Комната с окном, тщательно завешенным черной шторой, затканной языками пламени, была освещена небольшими факелами, воткнутыми в кованые поставцы. В кресле, на шкуре газели, серебрившейся шелковым мехом, сидела обнаженная Канария, держа в руке еще один факел. Черные волосы укрывали широкие, почти мужские плечи. Большие ступни крепко стояли на плитах пола, и красные блики маслили круглые колени. Увидев любовника, Канария медленно подняла факел, освещая стену, где кожаные ремни притягивали к вбитым крюкам девочку-рабыню, висевшую с опущенной головой. Прыгающий свет окрасил зубы Канарии кровавыми бликами, осветил большие груди с черными ягодами сосков.
- После зрелища, крови и воплей, я горяча, мой повелитель. Смотри, какая у нас игрушка. Нравится?
Девочка пошевелилась, поднимая перепуганное лицо, с надеждой вглядываясь в мужчину. Он угощал ее финиками и не ругал, если не так приносила еду, только смеялся. Он добрый.
Техути вцепился в край хитона мгновенно вспотевшими пальцами. Сглотнул пересохшим ртом, комок прокатился по горлу, нырнул ниже, защекотав под аркой ребер, и встал, распирая низ живота, наливаясь сладкой ноющей болью. Он молчал, боясь не справиться с голосом, и Канария добавила, чтоб успокоить:
- Завтра утром ее увезут, продана. Не скажет никому о сегодняшней ночи. Возьми плеть. Нравится?

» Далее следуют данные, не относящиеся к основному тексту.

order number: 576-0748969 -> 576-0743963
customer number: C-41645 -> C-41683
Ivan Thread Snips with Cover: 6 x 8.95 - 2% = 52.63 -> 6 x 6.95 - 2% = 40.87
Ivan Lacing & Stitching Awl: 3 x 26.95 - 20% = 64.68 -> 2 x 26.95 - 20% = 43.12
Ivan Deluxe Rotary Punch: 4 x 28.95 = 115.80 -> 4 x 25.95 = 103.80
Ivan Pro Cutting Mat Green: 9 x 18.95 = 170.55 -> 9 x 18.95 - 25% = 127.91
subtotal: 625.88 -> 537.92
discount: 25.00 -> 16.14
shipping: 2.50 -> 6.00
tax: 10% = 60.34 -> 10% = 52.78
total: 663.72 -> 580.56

- Да… – Он подходил, уже протягивая руку к полированной рукояти.
Надежда на лице девочки сменилась страхом, она зажмурила глаза, ожидая боли.

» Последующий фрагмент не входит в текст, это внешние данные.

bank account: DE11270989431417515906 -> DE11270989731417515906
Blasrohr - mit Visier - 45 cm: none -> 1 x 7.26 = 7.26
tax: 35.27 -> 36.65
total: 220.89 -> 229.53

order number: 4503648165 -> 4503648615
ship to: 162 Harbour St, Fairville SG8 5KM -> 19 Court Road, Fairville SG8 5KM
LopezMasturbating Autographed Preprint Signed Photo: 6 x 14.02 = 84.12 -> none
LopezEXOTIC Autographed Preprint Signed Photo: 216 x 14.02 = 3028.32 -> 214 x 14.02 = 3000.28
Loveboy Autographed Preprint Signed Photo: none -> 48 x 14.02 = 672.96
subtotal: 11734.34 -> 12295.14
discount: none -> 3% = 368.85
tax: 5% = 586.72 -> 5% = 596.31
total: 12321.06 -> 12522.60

Не отдавая плеть, которую Техути тянул к себе, Канария привстала со своего кресла.
- Ты сумел договориться? Купец принял приглашение? Он приведет демона?

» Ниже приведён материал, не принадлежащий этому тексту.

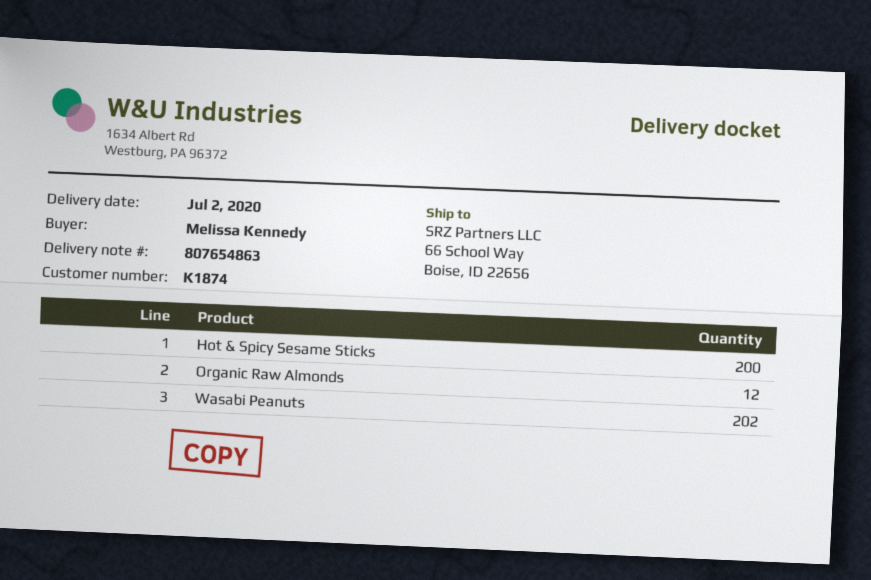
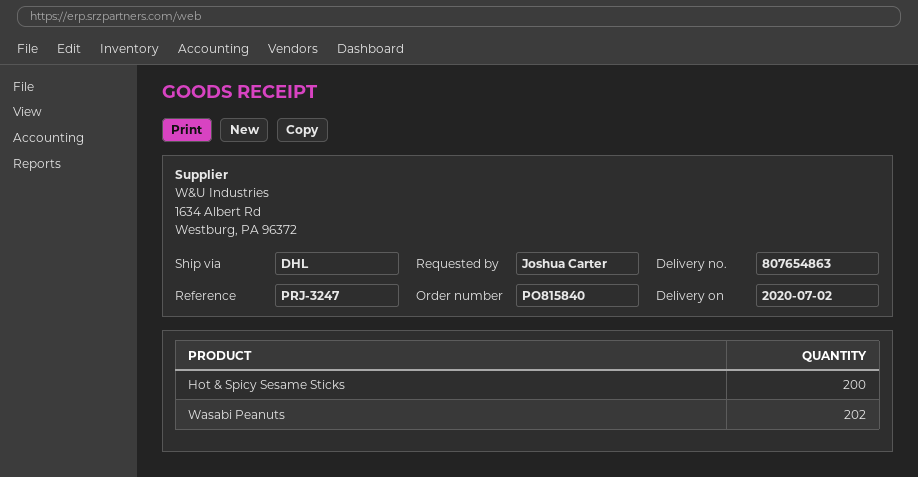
ordered by: Melissa Kennedy -> Joshua Carter
Organic Raw Almonds: 12 -> none

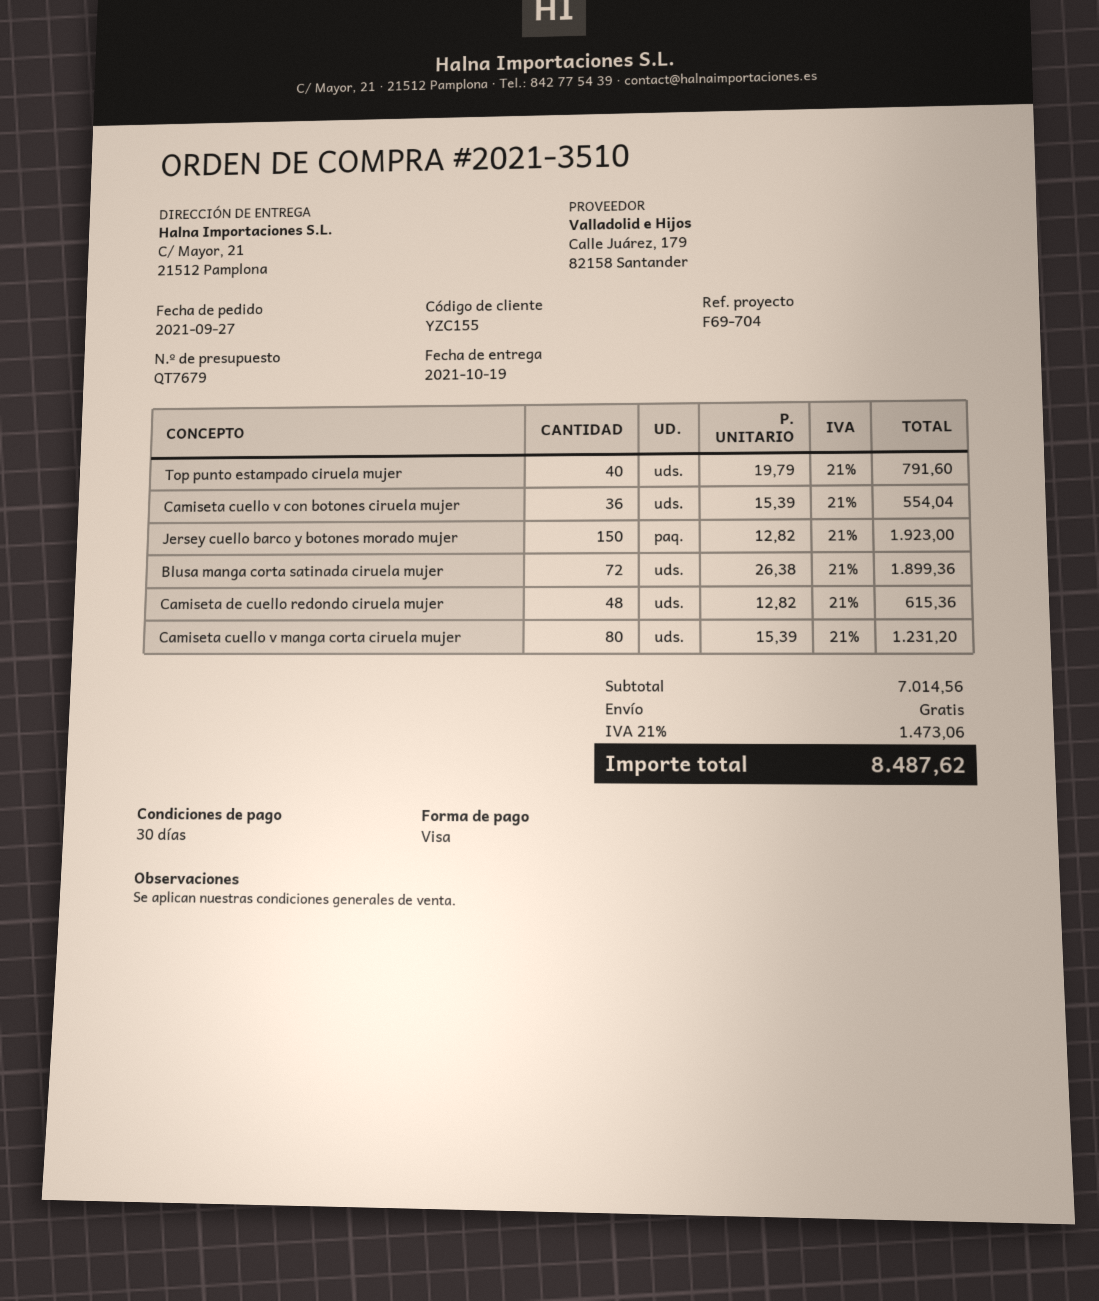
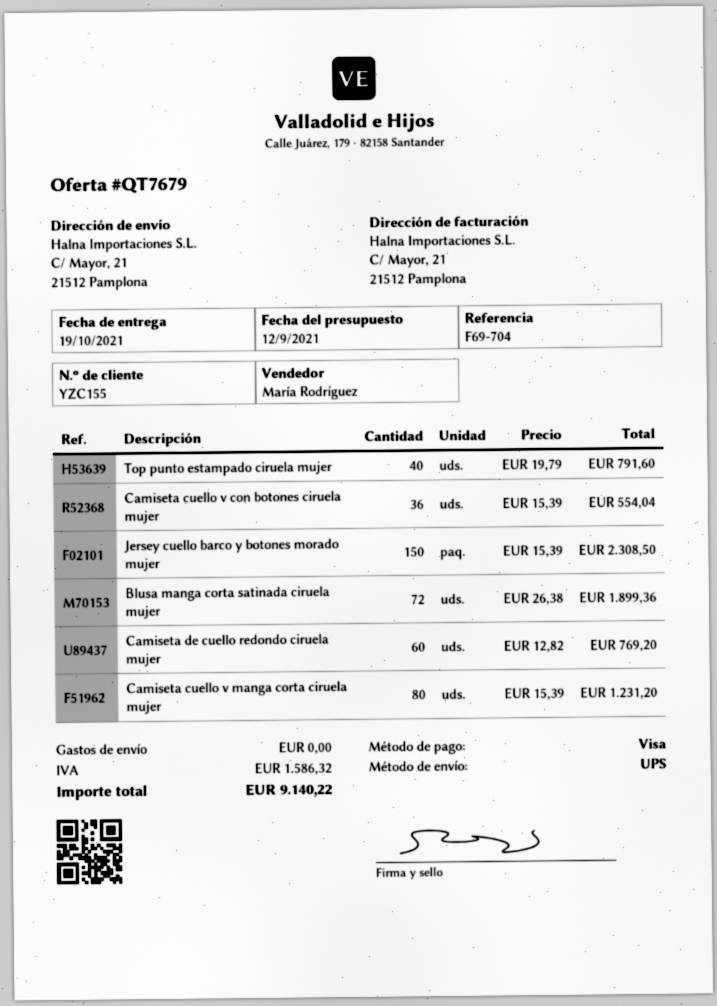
Jersey cuello barco y botones morado mujer: 150 x 12.82 = 1923.00 -> 150 x 15.39 = 2308.50
Camiseta de cuello redondo ciruela mujer: 48 x 12.82 = 615.36 -> 60 x 12.82 = 769.20
tax: 1473.06 -> 1586.32
total: 8487.62 -> 9140.22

- Да, – хрипло ответил Техути, дергая плеть и другой рукой распахивая свой хитон.
Канария рассмеялась, разжимая руку. И откинулась на спинку кресла, держа факел так, чтоб лучше видеть.
В большой комнате, полной дымчатого света, Онторо пошевелилась на парящем ложе. Улыбнулась, не открывая глаз и удобнее укладывая тонкие руки, покрытые цветными рисунками. Прошептала, нежась в рассматривании череды сонных картинок:
- Подвеска. Она уже не нужна тебе, темный. Теперь ты взят темнотой и такие же сами находят тебя. Так и будет, жрец без богов.